April 27, 2021

April 2021 Research Rundown

By Krista Kaput

Welcome to EdAllies’ April Research Rundown: our curated list of recent, relevant research we think is worth adding to the education equity conversation. This month, we are sharing studies on:

  • The impact of summer learning on math achievement,
  • Student and educator perspectives on student mental health, and 
  • The impact of police officers in schools. 
1. The Impact of Summer Learning Programs on Low-Income Children’s Mathematics Achievement: A Meta-Analysis 

Annenberg Institute at Brown University, April 2021

A meta-analysis of 37 studies of K-12 summer math programs found that students who participated had significant improvement in math and social-emotional outcomes. The researchers found a positive impact for students who were in both high and low-poverty settings. The authors conclude by noting that, in the current policy context, summer programming may be an effective way to mitigate learning loss that was incurred during COVID-19 school closures, and help students get back on track for long-term recovery. 


There is a growing list of studies that show that learning loss due to COVID-19 is something that we cannot ignore—and Minnesota must work to quickly ramp up programs to support academic recovery. Both the Senate and House education omnibus bills have provisions to provide funding for Minnesota math corps and early childhood literacy programs. And last month, President Biden signed the American Rescue Plan Act of 2021 (ARP), which will send $1.3 billion to Minnesota’s schools and the Department of Education (MDE). ARP requires MDE to use some of their money for summer enrichment and learning programs, and districts must use at least 20% of their funds for addressing learning loss. These funds are in addition to the two previous stimulus bills, some of which Governor Walz has said will be used for summer programming. As MDE and districts are planning for the summer, it’s imperative that they collaborate with families, students, and educators to ensure they are balancing immediate and long-term needs. 
Read the full analysis

2. Student Mental Health During the Pandemic: Educator and Teen Perspectives 

Education Week, March 2021

A nationally representative survey of 2,000 high school students examined students’ views on a wide range of issues connected to mental health, including their experiences, problems, and relationships. More than 70% of studentsand more than 75% of Black and Latino studentsindicated that they were having more issues in school than before the pandemic, with students who were in distance or hybrid indicating that they were having more challenges than students in-person. The researchers also compared their findings with surveys on how teachers are interpreting their students’ well-being and found significant gaps in what they reported as going either well or poorly. About two-thirds of teachers indicated that their students’ state of mind was more negative than before the pandemic, while only 37% of students said that they felt that way. Furthermore, 86% of principals said that their schools offered more mental health supports, whereas only two-thirds of students agreed.

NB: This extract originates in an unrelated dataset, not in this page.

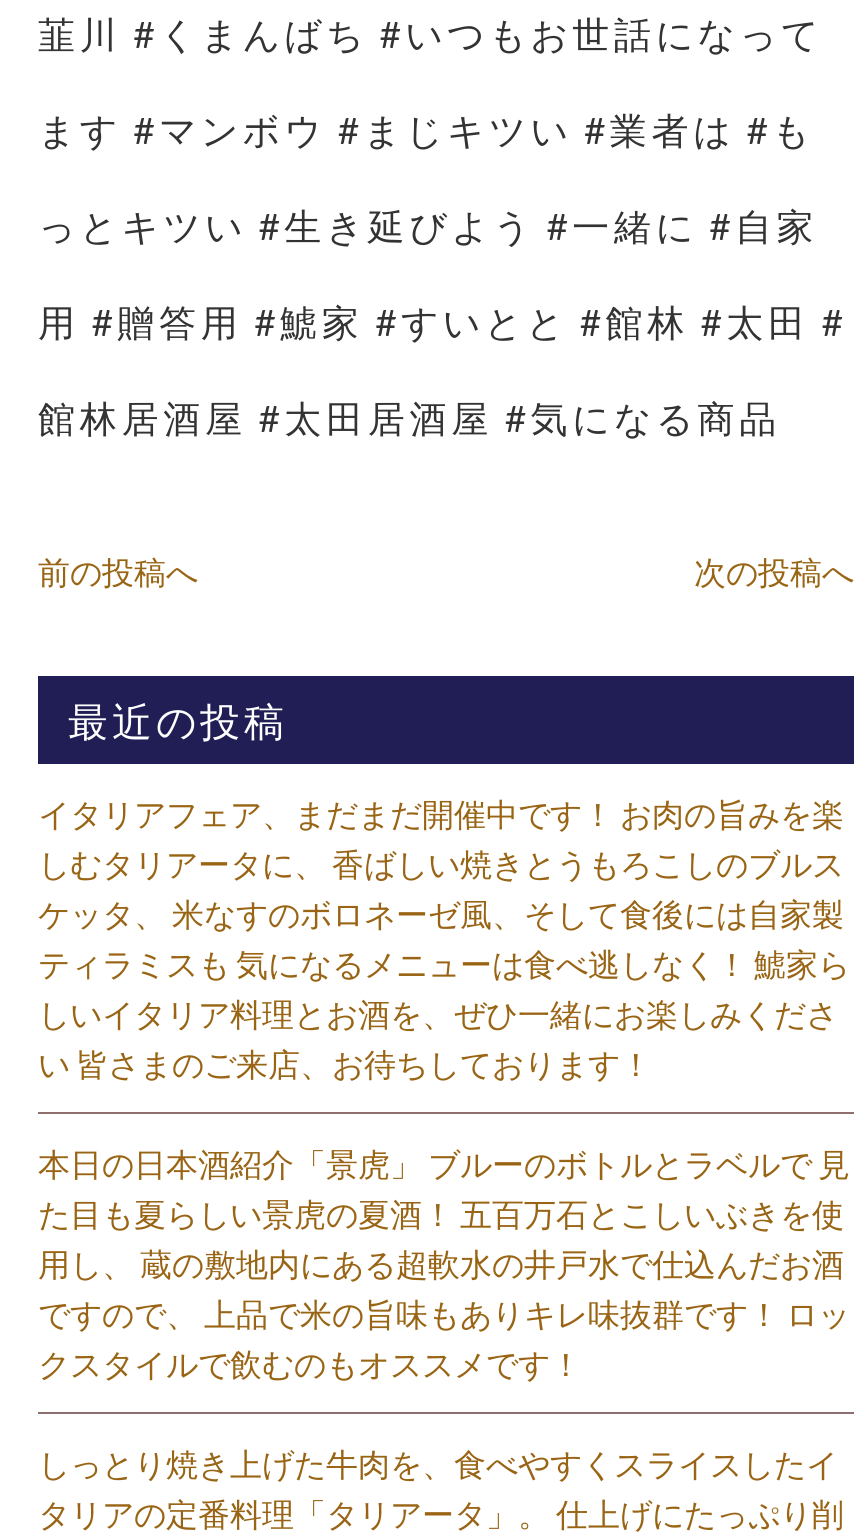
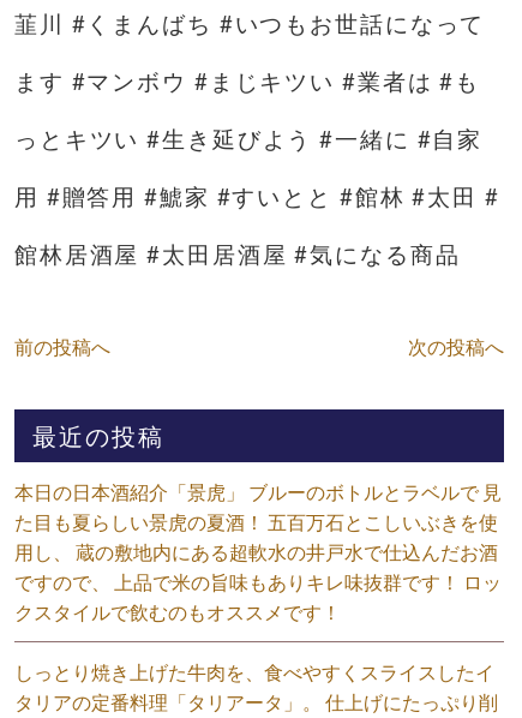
[38,794,850,1082] イタリアフェア、まだまだ開催中です！ お肉の旨みを楽 | しむタリアータに、 香ばしい焼きとうもろこしのブルス | ケッタ、 米なすのボロネーゼ風、そして食後には自家製 | ティラミスも 気になるメニューは食べ逃しなく！ 鯱家ら | しいイタリア料理とお酒を、ぜひ一緒にお楽しみくださ | い 皆さまのご来店、お待ちしております！ -> none

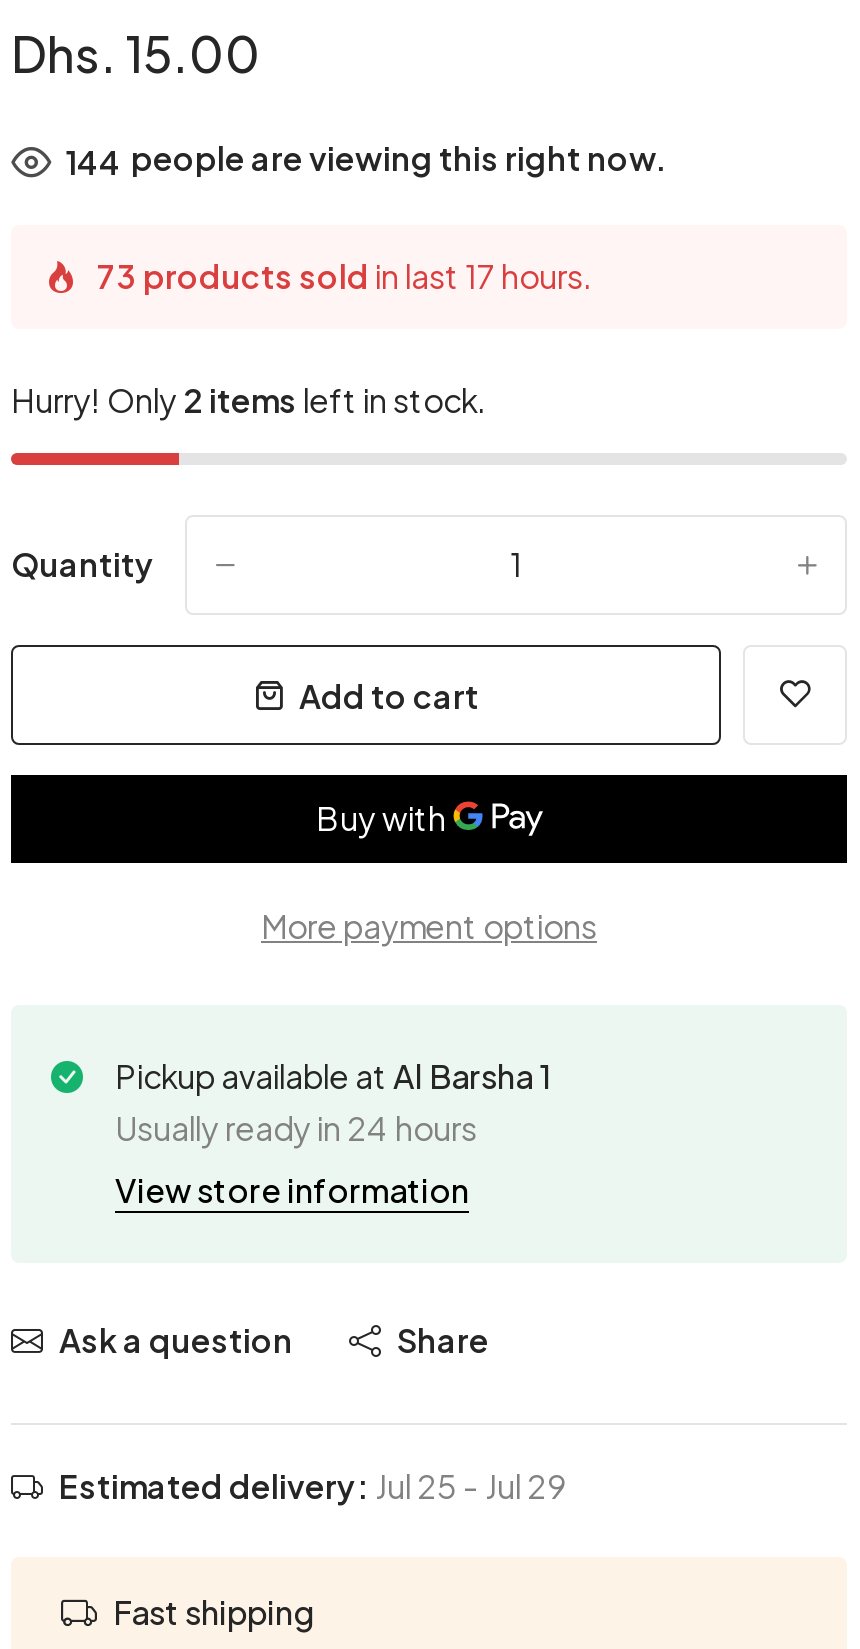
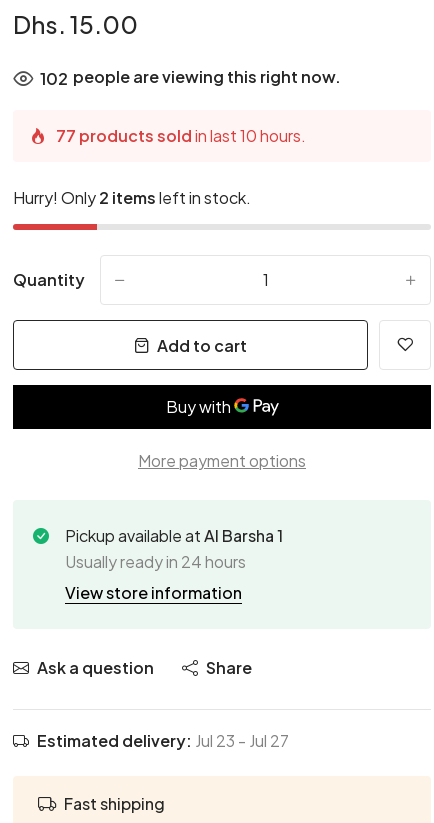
[65,137,667,183] 144 people are viewing this right now. -> [40,66,341,89] 102 people are viewing this right now.
[97,255,593,297] 73 products sold in last 17 hours. -> [56,125,306,146] 77 products sold in last 10 hours.
[59,1465,565,1507] Estimated delivery: Jul 25 - Jul 29 -> [37,730,289,751] Estimated delivery: Jul 23 - Jul 27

When we talk about COVID-19 recovery, it’s critical to focus on both academic acceleration and support for social-emotional health. As schools receive their ARP funds, they should make sure that they are including families, students, and educators in their decision-making to ensure this is done effectively, and not solely based on pre-pandemic needs or educator assumptions about student needs. EdAllies has been working with a coalition that has been advocating to ensure that Commissioner Mueller uses state ARP dollars to invest in targeted and culturally responsive mental health support, early literacy programs, and support for students with disabilities and English Learners. 
Explore the survey


3. Making Schools Safer and/or Escalating Disciplinary Response: A Study of Police Officers in North Carolina Schools

Educational Evaluation and Policy Analysis, May 2020

A 2020 study used disciplinary, academic, juvenile justice, and adult conviction data from North Carolina to estimate the effects that school resource officers (SROs) had in middle schools. Looking at both short and long-term outcomes in educational attainment and the adult criminal justice system, the researchers found that while SROs reduce the incidence of serious violence on school grounds, other outcomes are neutral or negative. They have no effect on weapon, drug, or alcohol offenses, and SRO presence substantially increases the use of out-of-school suspensions for Latino and Black students, as well as the use of transfers to alternative schools and expulsions for Black students and the number of overall referrals to law enforcement. These findings can help districts determine how to evaluate and structure alternatives to SROs.


This study highlights the importance of supporting students and understanding how school policies contribute to the school-to-prison pipeline. There must be intentional and collaborative work done between youth, families, and educators to create environments that are student-centered. For example, after Minneapolis and Saint Paul Public Schools ended their SRO contracts, they received backlash for who they hired in their stead—indicating that there is more work to do to build an effective student-centered approach.

But SROs are only one part of a larger school-to-prison pipeline system, which has resulted in students of color, Indigenous students, and students with disabilities being disproportionately suspended and expelled. This year, Minnesota House and Senate are considering expanding on a prekindergarten ban on suspensions —which was passed last session—by now requiring it to be from prekindergarten through third grade. There are also other impactful proposals on the table, looking at nonexclusionary discipline practices, parental notification rights, and guidance for schools on restorative discipline practices.